EXTRACTED DATA —
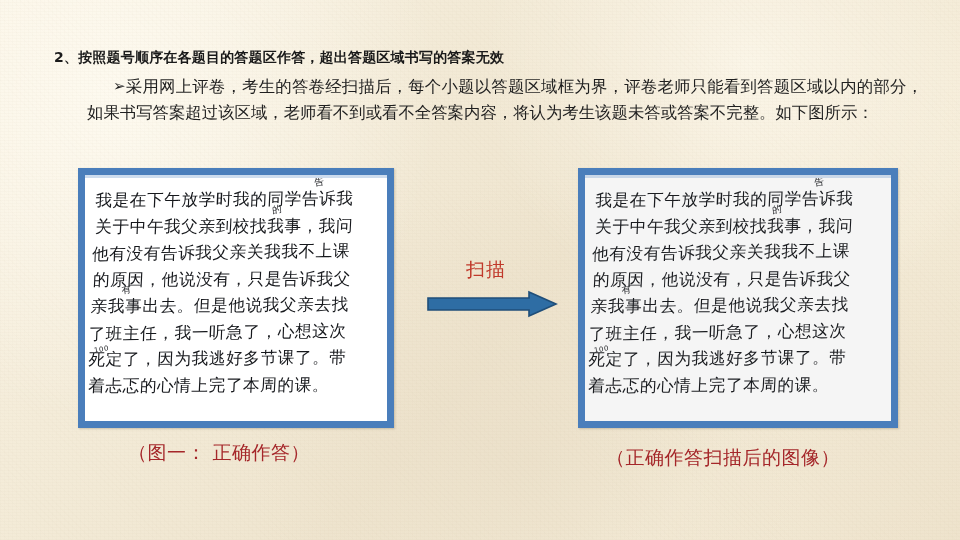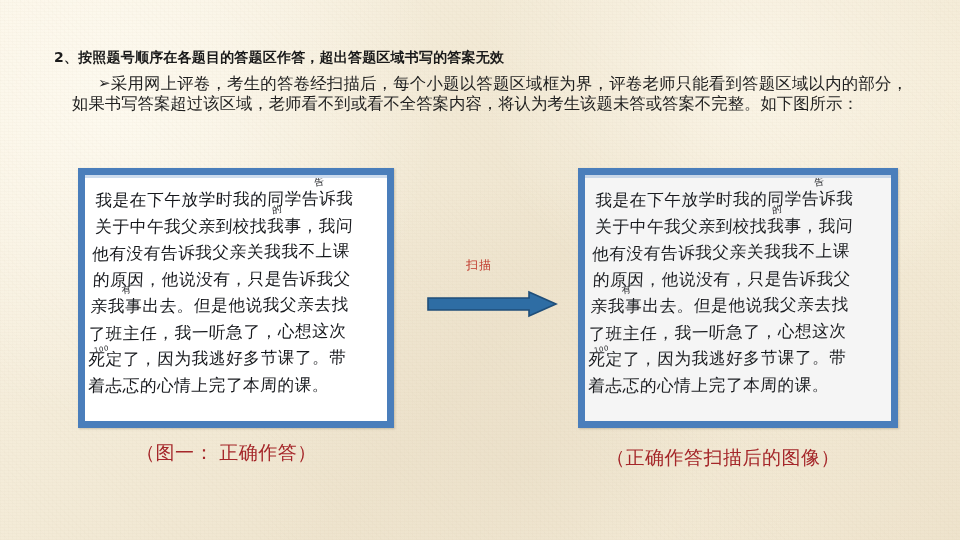--- a/index.html
+++ b/index.html
@@ -57,12 +57,12 @@
   
   #body-para {
     position: absolute;
-    left: 72px;
+    left: 87px;
     top: 74px;
     width: 836px;
     font-family: "DejaVu Sans", "Liberation Sans", sans-serif;
     font-size: 16.4px;
-    line-height: 20px;
+    line-height: 26px;
     color: #1f1f1f;
     text-align: justify;
   }

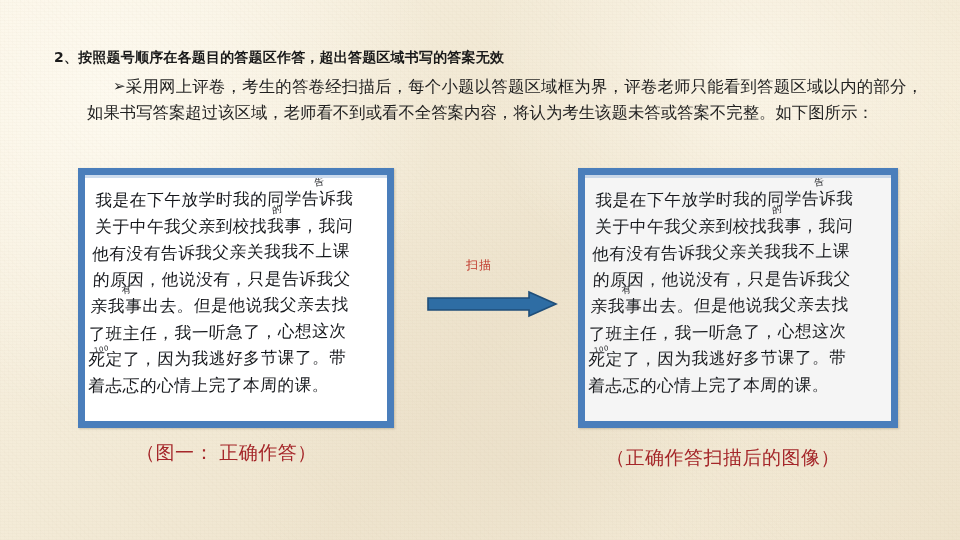--- a/index.html
+++ b/index.html
@@ -139,7 +139,7 @@
     left: 466px;
     top: 257px;
     font-family: Liberation Sans, sans-serif;
-    font-size: 12px;
+    font-size: 19px;
     color: #c0392b;
     letter-spacing: 1px;
     white-space: nowrap;

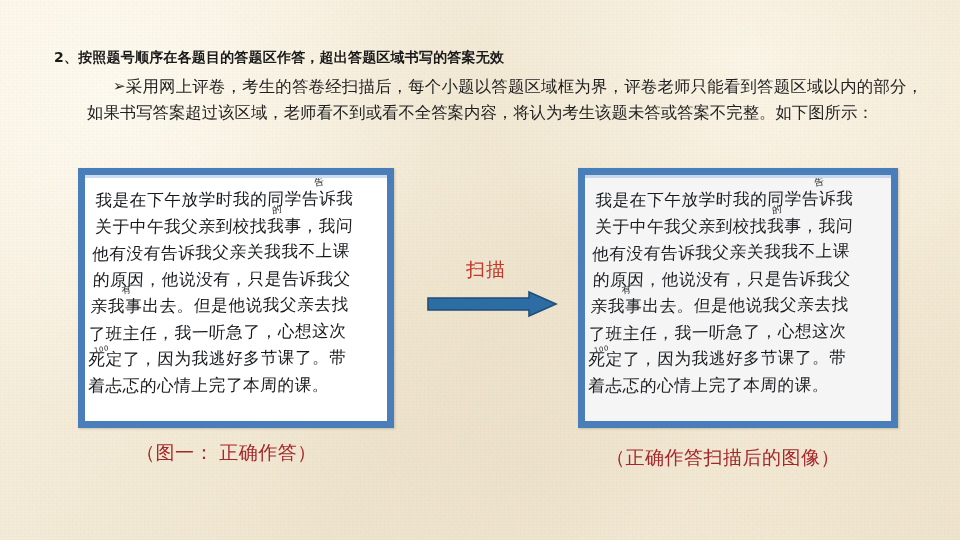--- a/index.html
+++ b/index.html
@@ -161,7 +161,7 @@
     letter-spacing: 0.5px;
     white-space: nowrap;
   }
-  #caption-left  { left: 136px; top: 440px; font-family: Liberation Serif, serif; }
+  #caption-left  { left: 128px; top: 440px; }
   #caption-right { left: 606px; top: 445px; text-align: center; }
 </style>
 </head>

REQUIRED ACTION — All that belongs in the answer is the exact run of lines from the line containing "-139,7 +139,7 @@" to the end of the listing above, pictures removed.

EXERCISE RESULT —
@@ -139,7 +139,7 @@
     left: 466px;
     top: 257px;
     font-family: Liberation Sans, sans-serif;
-    font-size: 12px;
+    font-size: 19px;
     color: #c0392b;
     letter-spacing: 1px;
     white-space: nowrap;

--- a/index.html
+++ b/index.html
@@ -161,7 +161,7 @@
     letter-spacing: 0.5px;
     white-space: nowrap;
   }
-  #caption-left  { left: 136px; top: 440px; font-family: Liberation Serif, serif; }
+  #caption-left  { left: 128px; top: 440px; }
   #caption-right { left: 606px; top: 445px; text-align: center; }
 </style>
 </head>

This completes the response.